Exercise description: Beginning at whichever line contains "- city : string", reproduce each line of the records below word for word, ending with the last, and add nothing.

[Data entries]
★ ★ ★ ★ ★

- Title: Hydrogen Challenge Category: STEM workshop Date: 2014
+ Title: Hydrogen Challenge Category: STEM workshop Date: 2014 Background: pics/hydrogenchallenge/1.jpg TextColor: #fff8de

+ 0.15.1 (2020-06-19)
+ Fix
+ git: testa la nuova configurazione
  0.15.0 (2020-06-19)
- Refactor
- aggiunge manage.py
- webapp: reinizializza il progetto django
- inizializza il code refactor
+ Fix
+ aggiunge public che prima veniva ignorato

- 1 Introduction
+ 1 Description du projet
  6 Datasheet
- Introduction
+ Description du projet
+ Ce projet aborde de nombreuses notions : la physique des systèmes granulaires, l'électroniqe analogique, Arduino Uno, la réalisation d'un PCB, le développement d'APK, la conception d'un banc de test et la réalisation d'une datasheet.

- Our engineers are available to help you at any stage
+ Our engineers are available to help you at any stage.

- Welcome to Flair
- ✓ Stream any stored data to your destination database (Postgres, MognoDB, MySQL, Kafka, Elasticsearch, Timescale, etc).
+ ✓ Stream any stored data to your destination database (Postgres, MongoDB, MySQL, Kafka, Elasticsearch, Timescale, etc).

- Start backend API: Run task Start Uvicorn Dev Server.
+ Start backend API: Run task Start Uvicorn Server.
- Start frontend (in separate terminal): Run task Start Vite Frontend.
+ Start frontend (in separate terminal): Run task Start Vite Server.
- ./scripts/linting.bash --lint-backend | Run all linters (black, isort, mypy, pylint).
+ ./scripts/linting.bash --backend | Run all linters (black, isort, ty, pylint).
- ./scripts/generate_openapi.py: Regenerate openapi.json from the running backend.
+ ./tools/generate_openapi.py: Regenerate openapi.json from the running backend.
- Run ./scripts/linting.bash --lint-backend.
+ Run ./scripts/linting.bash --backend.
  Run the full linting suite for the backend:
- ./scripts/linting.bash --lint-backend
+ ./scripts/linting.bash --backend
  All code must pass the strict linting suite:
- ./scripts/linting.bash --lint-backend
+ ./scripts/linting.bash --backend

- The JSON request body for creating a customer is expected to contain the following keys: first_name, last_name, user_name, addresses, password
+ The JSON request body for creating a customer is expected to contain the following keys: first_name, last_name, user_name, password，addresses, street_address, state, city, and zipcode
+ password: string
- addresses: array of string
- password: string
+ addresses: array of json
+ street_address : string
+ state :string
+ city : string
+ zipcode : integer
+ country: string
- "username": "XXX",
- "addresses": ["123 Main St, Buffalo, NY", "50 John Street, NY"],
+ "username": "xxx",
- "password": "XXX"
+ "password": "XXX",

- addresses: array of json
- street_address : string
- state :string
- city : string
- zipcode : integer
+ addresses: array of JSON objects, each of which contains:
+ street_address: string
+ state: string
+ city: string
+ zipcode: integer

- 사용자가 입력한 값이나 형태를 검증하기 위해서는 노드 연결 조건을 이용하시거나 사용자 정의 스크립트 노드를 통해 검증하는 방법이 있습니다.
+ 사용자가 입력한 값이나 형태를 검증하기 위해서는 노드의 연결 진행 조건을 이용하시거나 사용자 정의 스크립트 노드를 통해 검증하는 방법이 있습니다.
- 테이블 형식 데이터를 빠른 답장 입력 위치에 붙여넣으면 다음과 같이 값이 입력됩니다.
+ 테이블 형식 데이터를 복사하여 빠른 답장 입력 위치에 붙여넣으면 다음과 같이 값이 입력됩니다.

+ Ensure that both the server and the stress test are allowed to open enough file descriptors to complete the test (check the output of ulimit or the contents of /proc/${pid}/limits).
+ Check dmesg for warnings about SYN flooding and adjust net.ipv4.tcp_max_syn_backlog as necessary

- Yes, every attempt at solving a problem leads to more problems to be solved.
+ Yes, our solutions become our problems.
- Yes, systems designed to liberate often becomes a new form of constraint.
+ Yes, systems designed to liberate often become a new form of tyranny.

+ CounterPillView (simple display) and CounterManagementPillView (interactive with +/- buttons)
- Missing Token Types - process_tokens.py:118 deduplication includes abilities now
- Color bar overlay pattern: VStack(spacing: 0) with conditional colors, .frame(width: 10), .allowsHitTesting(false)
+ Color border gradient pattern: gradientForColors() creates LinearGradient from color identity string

★ ★ ★ ★ ★

Response for this exercise:
- city : string
- zipcode : integer
+ addresses: array of JSON objects, each of which contains:
+ street_address: string
+ state: string
+ city: string
+ zipcode: integer

- 사용자가 입력한 값이나 형태를 검증하기 위해서는 노드 연결 조건을 이용하시거나 사용자 정의 스크립트 노드를 통해 검증하는 방법이 있습니다.
+ 사용자가 입력한 값이나 형태를 검증하기 위해서는 노드의 연결 진행 조건을 이용하시거나 사용자 정의 스크립트 노드를 통해 검증하는 방법이 있습니다.
- 테이블 형식 데이터를 빠른 답장 입력 위치에 붙여넣으면 다음과 같이 값이 입력됩니다.
+ 테이블 형식 데이터를 복사하여 빠른 답장 입력 위치에 붙여넣으면 다음과 같이 값이 입력됩니다.

+ Ensure that both the server and the stress test are allowed to open enough file descriptors to complete the test (check the output of ulimit or the contents of /proc/${pid}/limits).
+ Check dmesg for warnings about SYN flooding and adjust net.ipv4.tcp_max_syn_backlog as necessary

- Yes, every attempt at solving a problem leads to more problems to be solved.
+ Yes, our solutions become our problems.
- Yes, systems designed to liberate often becomes a new form of constraint.
+ Yes, systems designed to liberate often become a new form of tyranny.

+ CounterPillView (simple display) and CounterManagementPillView (interactive with +/- buttons)
- Missing Token Types - process_tokens.py:118 deduplication includes abilities now
- Color bar overlay pattern: VStack(spacing: 0) with conditional colors, .frame(width: 10), .allowsHitTesting(false)
+ Color border gradient pattern: gradientForColors() creates LinearGradient from color identity string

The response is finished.